By Hajer Naili
Wednesday, October 24, 2012
Authors of today's AAUW study encourage employers to check their pay and promotion processes. They also advise students to pick their undergrad majors wisely.
Credit: UNE Photos on Flickr, under Creative Commons (CC BY 2.0).
(WOMENSENEWS)--One year after college graduation women working full time earn less--82 percent on average--than male counterparts, the American Association of University Women finds in "Graduating to a Pay Gap," a study released Oct. 24.
This is slightly higher than it was in 2001 when, among the same group, women earned just 80 percent of what their male peers earned.
Women working full time earned $35,296 on average, versus $42,918 for male counterparts.
Business was the most popular major for both men (27 percent) and women (19 percent), but female graduates in this sector earned just over $38,000, while men earned just over $45,000.
The study shows that differences in job type and hours explain part of the pay gap, but about one-third of the gap remains unexplained, suggesting that bias and discrimination are still problems in the workplace.
Choice of college major is also an important factor driving the pay gap, authors find, and gender differences in occupation translate into different earnings for men and women.
In light of the findings, authors recommend that employers increase transparency in pay systems, ensure clear structures for evaluation, conduct internal pay equity studies and take steps to address any gender disparities.
Students are also encouraged to carefully choose their majors and understand the salary implications and learn how to negotiate their future salaries by attending workshops on campuses.

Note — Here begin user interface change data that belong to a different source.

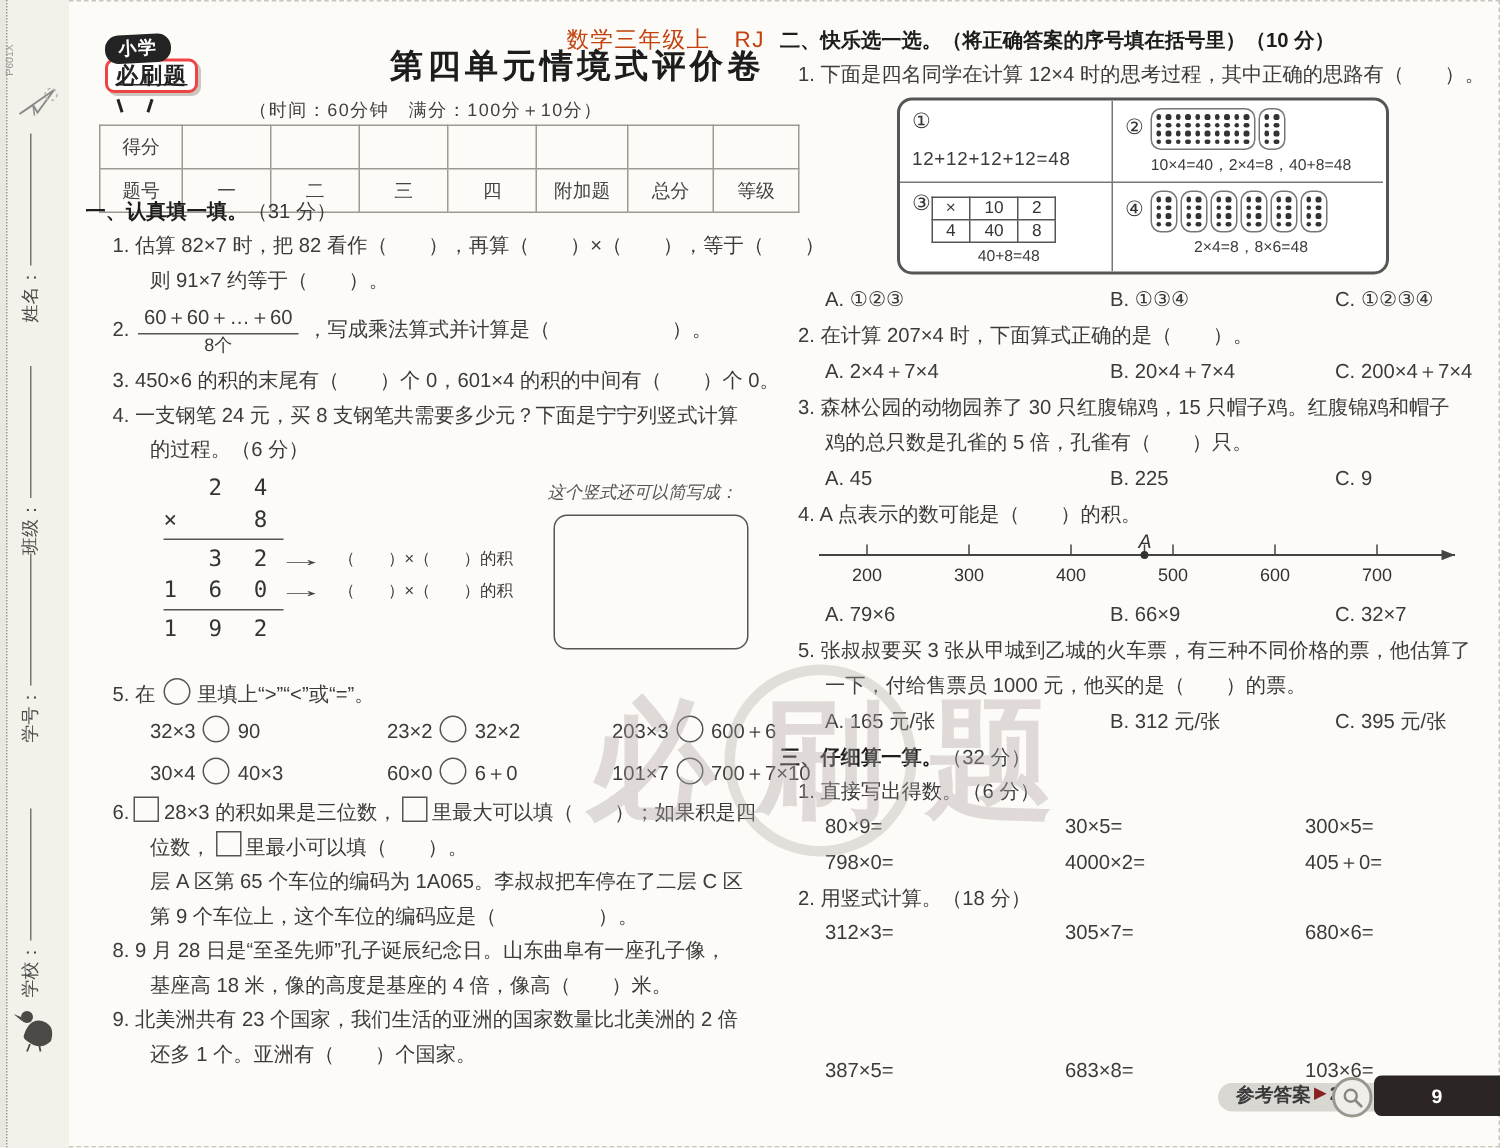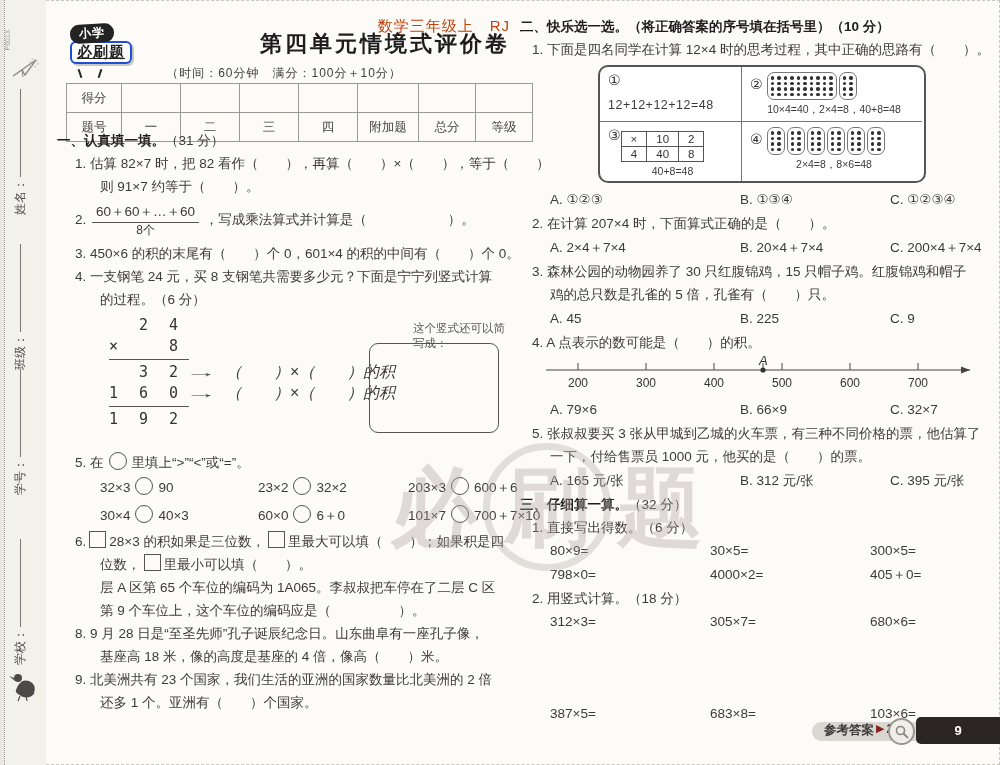--- a/index.html
+++ b/index.html
@@ -15,21 +15,21 @@
     border-top:1px dashed #c9c6bd;border-bottom:1px dashed #c9c6bd;border-right:1px dashed #c9c6bd;box-sizing:border-box;}
   .side-label{position:absolute;width:150px;height:18px;display:flex;align-items:center;
     transform:rotate(-90deg);font-size:12px;color:#4a4a4a;white-space:nowrap;}
   .rule-line{display:inline-block;width:88px;border-bottom:1px solid #777;height:1px;margin-left:2px;}
   .side-code{position:absolute;left:0px;top:40px;width:14px;font-size:7px;color:#999;
     transform:rotate(-90deg);transform-origin:center;white-space:nowrap;}
   
   .logo{position:absolute;left:12px;top:12px;width:74px;}
   .brand-top{display:inline-block;background:#232323;color:#fff;font-size:12px;font-weight:bold;
     border-radius:9px;padding:1px 9px;transform:rotate(-3deg);letter-spacing:1px;}
-  .brand-bottom{display:inline-block;background:#fff;border:2px solid #1d4ed8;color:#232323;
+  .brand-bottom{display:inline-block;background:#fff;border:2px solid #ef4444;color:#232323;
     font-size:15px;font-weight:bold;border-radius:6px;padding:0 5px;margin-top:-3px;letter-spacing:1px;
     box-shadow:2px 2px 0 #c9c7c0;text-decoration:underline;}
   .leg{display:inline-block;width:2px;height:9px;background:#232323;margin:0 9px;}
   .hdr{position:absolute;left:12px;top:10px;width:452px;}
   .course{position:absolute;right:0;top:6px;font-size:15px;color:#c2410c;letter-spacing:1px;}
   .title{margin-top:18px;text-align:right;font-size:22px;font-weight:bold;letter-spacing:3px;color:#1d1d1d;}
   .subtitle{text-align:center;font-size:12px;color:#3f3f3f;margin-top:6px;letter-spacing:1px;}
   table.score{position:absolute;left:20px;top:82px;border-collapse:collapse;table-layout:fixed;}
   table.score td{border:1px solid #9d9a93;height:26px;text-align:center;font-size:12.5px;color:#444;}
   
@@ -48,22 +48,22 @@
   .sumtop{border-bottom:1px solid #555;padding:0 4px 1px;line-height:18px;}
   .sumbot{font-size:12px;line-height:15px;color:#3b3b3b;}
   
   .calc-area{position:relative;height:136px;margin-top:4px;}
   .calc{position:absolute;left:52px;top:0;}
   .calcrow{font-family:"DejaVu Sans Mono","Liberation Mono",monospace;font-size:15px;
     white-space:pre;letter-spacing:6px;line-height:21px;color:#333;}
   .calc hr{width:80px;border:0;border-top:1.3px solid #555;margin:2px 0;}
   .prodrow{display:flex;align-items:center;}
   .arrow-glyph{display:inline-block;transform:scaleX(2.4);margin:0 18px 0 10px;color:#444;}
-  .prodlabel{font-size:16px;letter-spacing:0;white-space:nowrap;font-style:italic;}
-  .calc-note{position:absolute;left:308px;top:6px;font-size:11.5px;color:#555;margin-left:48px;}
+  .prodlabel{font-size:11px;letter-spacing:0;white-space:nowrap;}
+  .calc-note{position:absolute;left:308px;top:6px;font-size:11.5px;color:#555;font-style:italic;}
   .note-box{position:absolute;left:312px;top:28px;width:128px;height:88px;border:1.5px solid #555;border-radius:9px;}
   
   .cmp-grid{display:grid;grid-template-columns:158px 150px auto;padding-left:43px;line-height:28px;white-space:nowrap;}
   .cmp-circle{display:inline-block;width:16px;height:16px;border:1px solid #555;border-radius:50%;
     vertical-align:-3px;margin:0 5px;}
   .blank-box{display:inline-block;width:15px;height:15px;border:1px solid #555;vertical-align:-2px;margin:0 3px;}
   
   .panel{position:relative;margin:4px 0 4px 78px;width:324px;border:2px solid #555;border-radius:10px;
     display:grid;grid-template-columns:142px 180px;overflow:hidden;background:#fff;}
   .cell{padding:5px 4px 4px 8px;font-size:12px;}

Men are more likely than women to major in fields such as engineering and computer science, leading to higher-paying jobs. Women are more likely than men to major in fields such as education and social sciences, which typically lead to lower-paying jobs.
The analysis is based on data of about 15,000 students who received a bachelor's degree between July 1, 2007, and June 30, 2008, and were tracked by "Baccalaureate and Beyond a longitudinal study" by the National Center for Education Statistics at the U.S. Department of Education.
Among 2007–08 college graduates, women made up the large majority of graduates in health care fields (88 percent) and education (81 percent). At the same time, women were a distinct minority in engineering and engineering technology (18 percent) and computer and information sciences (19 percent).
Authors say occupational segregation is a stubborn cause of the gender pay gap.